The Widow looked up at them for the first time since descending from the ceiling, and her eyes were filled with hate and malice. They were not the normal eyes of the Arachnids. No; instead of red, they were green, a glowing green. And instead of eight, the Widow was blessed with twelve eyes, wrapping the length of her head.
“My stars,” Palentar wheezed. He raised his hands in front of his face, a gesture that could only be taken as rude, and tried his best to shield himself from the abnormality of the terrible creature.
“Your stars, Master Palentar? Your stars? No, they’re my stars, and you are lucky I have not gouged your eyes out and ripped your arms off. You will look me in the face when you speak to me. Now, did Ignatius Mangood have the music box?”
Palentar lowered his hands. He was unsurprised to see that they shook.
“The music box? Erm…I mean, the music box, Your Highness?” Palentar said. He had not been this frightened since the Sacking of the Feebro during the second Spider War.
“Yes, the music box. Certainly you know of the music box.”
Queret looked at Palentar, his face was a mask of surprise. “You mean…the stories are true?”
“Yes,” the Widow answered. “All of it…true.”
Tales had passed through the years of the great music box, the simple wooden cube that could be used to access the world in between.
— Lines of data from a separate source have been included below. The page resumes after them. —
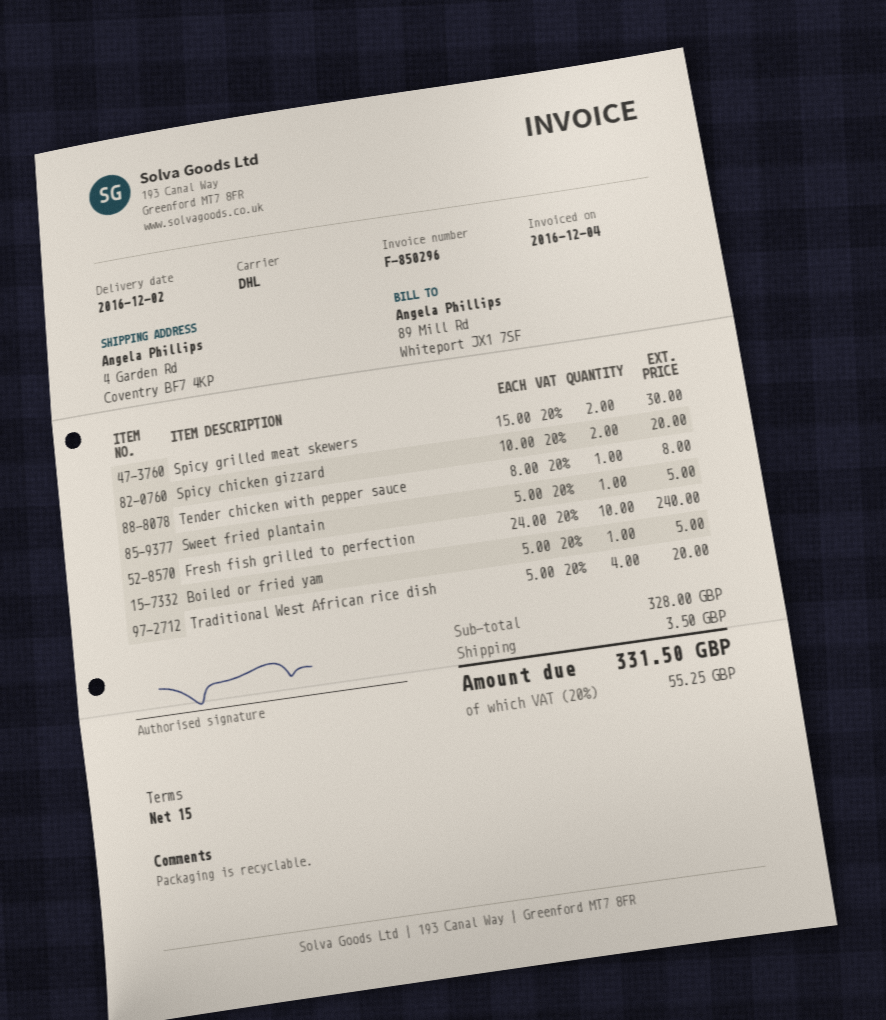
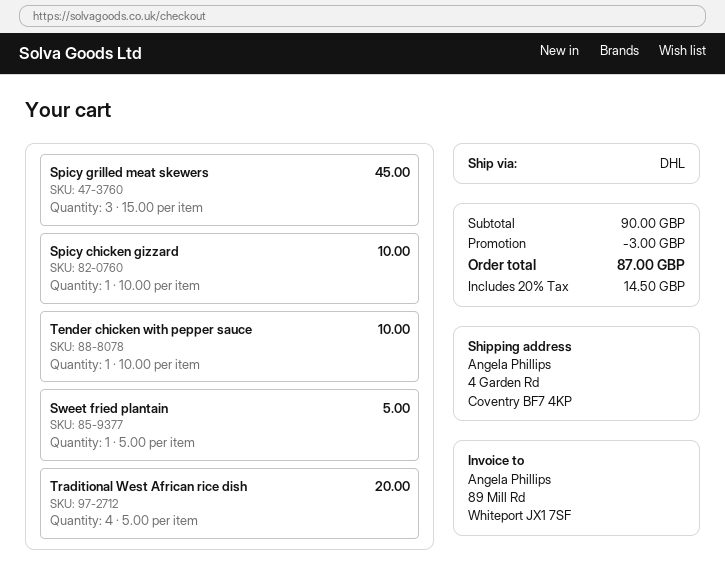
Spicy grilled meat skewers: 2 x 15.00 = 30.00 -> 3 x 15.00 = 45.00
Spicy chicken gizzard: 2 x 10.00 = 20.00 -> 1 x 10.00 = 10.00
Tender chicken with pepper sauce: 1 x 8.00 = 8.00 -> 1 x 10.00 = 10.00
Fresh fish grilled to perfection: 10 x 24.00 = 240.00 -> none
Boiled or fried yam: 1 x 5.00 = 5.00 -> none
subtotal: 328.00 -> 90.00
discount: none -> 3.00
shipping: 3.50 -> none
tax: 20% = 55.25 -> 20% = 14.50
total: 331.50 -> 87.00

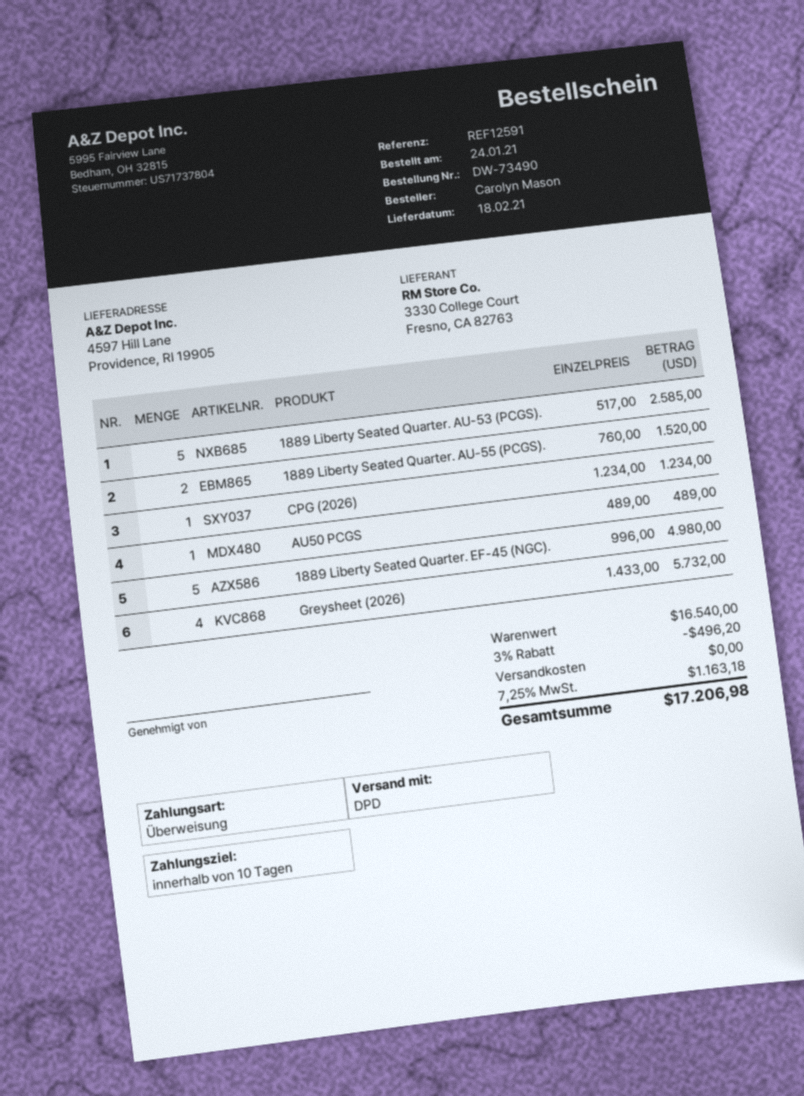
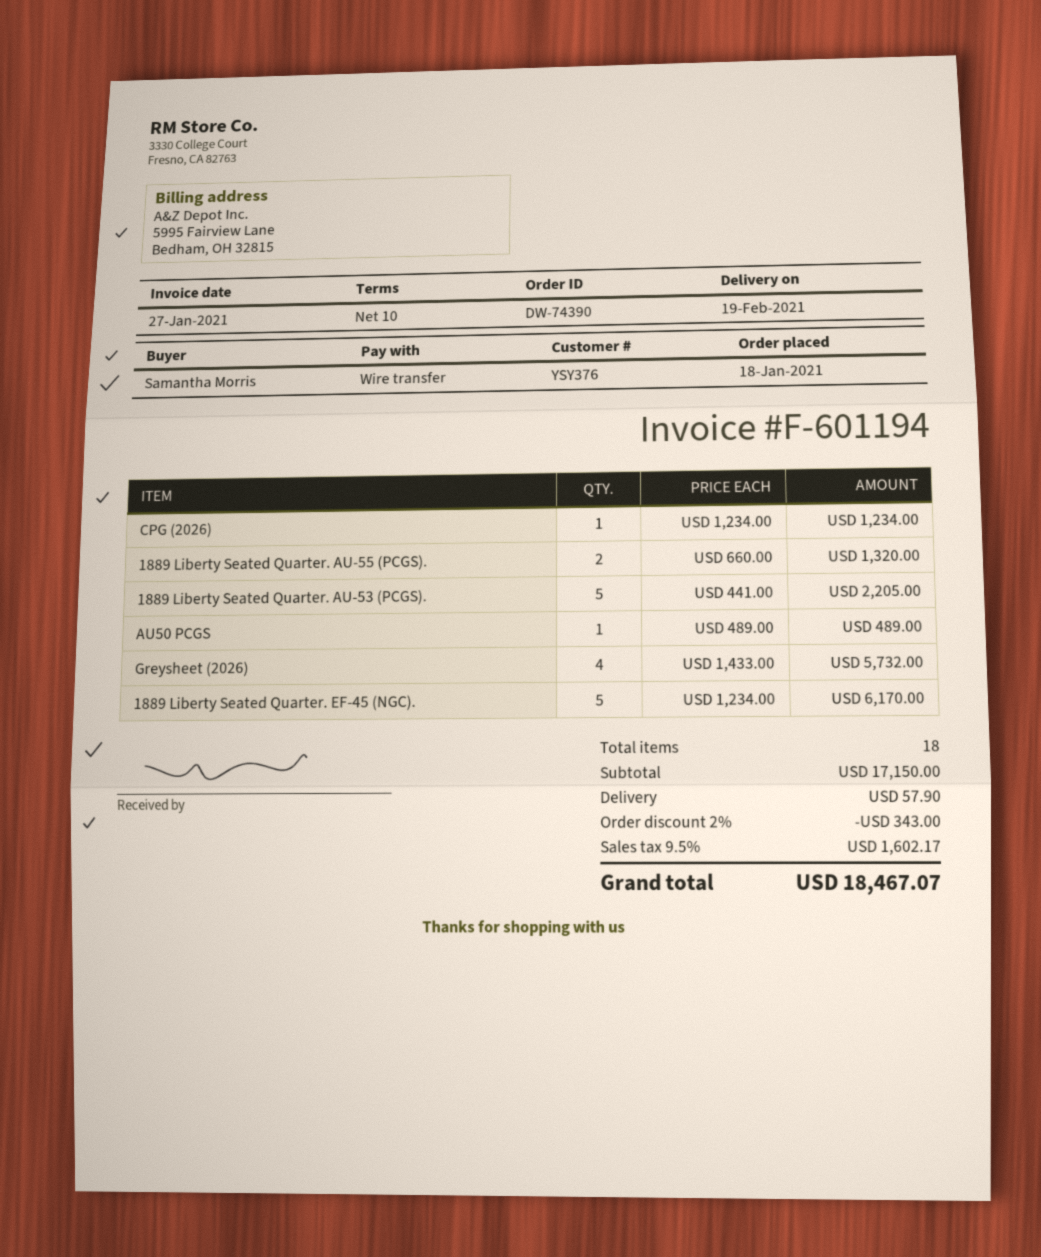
order number: DW-73490 -> DW-74390
order date: 2021-01-24 -> 2021-01-18
delivery date: 2021-02-18 -> 2021-02-19
ordered by: Carolyn Mason -> Samantha Morris
1889 Liberty Seated Quarter. AU-53 (PCGS).: 5 x 517.00 = 2585.00 -> 5 x 441.00 = 2205.00
1889 Liberty Seated Quarter. AU-55 (PCGS).: 2 x 760.00 = 1520.00 -> 2 x 660.00 = 1320.00
1889 Liberty Seated Quarter. EF-45 (NGC).: 5 x 996.00 = 4980.00 -> 5 x 1234.00 = 6170.00
subtotal: 16540.00 -> 17150.00
discount: 3% = 496.20 -> 2% = 343.00
shipping: 0.00 -> 57.90
tax: 7.25% = 1163.18 -> 9.5% = 1602.17
total: 17206.98 -> 18467.07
Wars had been waged over it, for the use of its strange magic; oceans of blood had been spilt in its name—but to say it was more than a legend was a one-way ticket to ridicule.
After a pause, Palentar admitted, “I saw no music box, Your Royalty. I only saw his death stick, and the blue fire that courses from its end.”
“Yes, he wields the magic,” the Widow said. Her great pincers came together, click-clicking. Dying by those massive, curved spikes would be worse than any hell, Palentar thought. “And you did not dispose of him and his compatriots?”
“I—uh, we tried, Your Highness,” Queret said. “But he was too strong.”